- Exercise goal
Copy out each line of the data holding "Name".

• • • • • • •

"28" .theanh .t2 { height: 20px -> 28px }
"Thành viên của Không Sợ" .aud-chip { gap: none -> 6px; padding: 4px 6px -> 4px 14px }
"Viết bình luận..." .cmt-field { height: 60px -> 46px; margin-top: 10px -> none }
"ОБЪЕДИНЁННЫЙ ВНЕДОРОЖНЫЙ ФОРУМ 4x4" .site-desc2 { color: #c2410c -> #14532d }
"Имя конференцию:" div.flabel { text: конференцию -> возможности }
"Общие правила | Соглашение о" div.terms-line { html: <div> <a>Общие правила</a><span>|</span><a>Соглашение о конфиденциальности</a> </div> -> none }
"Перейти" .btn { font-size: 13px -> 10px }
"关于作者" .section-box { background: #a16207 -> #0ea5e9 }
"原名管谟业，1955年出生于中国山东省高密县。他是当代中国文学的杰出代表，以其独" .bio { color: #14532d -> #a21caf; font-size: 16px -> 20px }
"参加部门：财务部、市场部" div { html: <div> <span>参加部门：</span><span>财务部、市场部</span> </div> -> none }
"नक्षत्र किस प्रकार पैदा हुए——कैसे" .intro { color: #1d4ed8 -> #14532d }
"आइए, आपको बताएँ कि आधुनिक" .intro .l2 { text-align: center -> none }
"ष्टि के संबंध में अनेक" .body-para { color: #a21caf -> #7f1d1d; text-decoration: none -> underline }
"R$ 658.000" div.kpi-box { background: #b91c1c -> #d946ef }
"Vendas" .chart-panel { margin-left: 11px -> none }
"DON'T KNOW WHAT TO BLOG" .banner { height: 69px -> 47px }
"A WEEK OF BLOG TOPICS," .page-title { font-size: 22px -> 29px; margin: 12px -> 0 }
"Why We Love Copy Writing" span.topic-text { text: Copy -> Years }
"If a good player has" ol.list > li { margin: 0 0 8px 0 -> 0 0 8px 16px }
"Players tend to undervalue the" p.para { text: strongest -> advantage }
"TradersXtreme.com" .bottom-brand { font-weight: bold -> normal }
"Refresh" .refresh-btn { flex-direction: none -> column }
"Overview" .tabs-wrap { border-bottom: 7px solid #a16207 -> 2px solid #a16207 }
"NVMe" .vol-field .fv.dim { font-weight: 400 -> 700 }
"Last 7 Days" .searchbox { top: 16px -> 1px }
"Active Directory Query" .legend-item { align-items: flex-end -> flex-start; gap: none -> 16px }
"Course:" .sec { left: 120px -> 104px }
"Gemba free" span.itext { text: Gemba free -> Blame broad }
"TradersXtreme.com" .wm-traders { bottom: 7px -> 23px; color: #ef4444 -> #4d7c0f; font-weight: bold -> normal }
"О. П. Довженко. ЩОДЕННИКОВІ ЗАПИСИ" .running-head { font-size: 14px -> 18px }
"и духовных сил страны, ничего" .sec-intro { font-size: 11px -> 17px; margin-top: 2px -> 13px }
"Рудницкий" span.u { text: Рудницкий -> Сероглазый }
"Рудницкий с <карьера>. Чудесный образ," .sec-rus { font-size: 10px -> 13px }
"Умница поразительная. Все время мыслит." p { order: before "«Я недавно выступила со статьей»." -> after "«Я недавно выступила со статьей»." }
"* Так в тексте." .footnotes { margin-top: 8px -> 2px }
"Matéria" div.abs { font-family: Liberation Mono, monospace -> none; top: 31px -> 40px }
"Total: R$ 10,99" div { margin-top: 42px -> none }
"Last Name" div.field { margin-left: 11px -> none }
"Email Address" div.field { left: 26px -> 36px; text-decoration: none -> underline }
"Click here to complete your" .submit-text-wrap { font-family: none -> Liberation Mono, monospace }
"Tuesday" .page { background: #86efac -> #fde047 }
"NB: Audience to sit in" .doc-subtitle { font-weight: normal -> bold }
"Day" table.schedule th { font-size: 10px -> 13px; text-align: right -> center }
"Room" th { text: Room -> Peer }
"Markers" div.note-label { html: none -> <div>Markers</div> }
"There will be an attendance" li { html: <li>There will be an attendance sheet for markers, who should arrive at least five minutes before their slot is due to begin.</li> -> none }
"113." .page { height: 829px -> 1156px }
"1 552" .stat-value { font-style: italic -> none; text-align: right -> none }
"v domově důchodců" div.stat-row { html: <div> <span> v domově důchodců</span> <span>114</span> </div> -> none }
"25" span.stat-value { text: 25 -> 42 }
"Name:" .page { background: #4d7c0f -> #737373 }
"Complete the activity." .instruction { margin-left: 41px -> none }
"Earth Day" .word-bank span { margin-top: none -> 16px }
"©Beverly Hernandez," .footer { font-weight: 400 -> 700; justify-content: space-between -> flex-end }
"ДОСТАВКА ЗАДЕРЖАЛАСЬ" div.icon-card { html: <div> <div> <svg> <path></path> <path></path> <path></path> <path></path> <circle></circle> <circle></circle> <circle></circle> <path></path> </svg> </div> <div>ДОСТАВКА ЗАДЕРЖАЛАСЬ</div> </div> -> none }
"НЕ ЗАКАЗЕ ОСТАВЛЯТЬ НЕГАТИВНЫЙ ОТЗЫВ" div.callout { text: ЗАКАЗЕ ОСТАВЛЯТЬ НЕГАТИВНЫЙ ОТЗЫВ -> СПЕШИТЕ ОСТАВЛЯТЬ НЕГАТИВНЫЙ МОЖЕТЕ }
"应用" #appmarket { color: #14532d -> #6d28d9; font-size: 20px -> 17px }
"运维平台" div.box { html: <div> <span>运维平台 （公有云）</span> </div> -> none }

• • • • • • •

- Task response
"Last Name" div.field { margin-left: 11px -> none }
"Name:" .page { background: #4d7c0f -> #737373 }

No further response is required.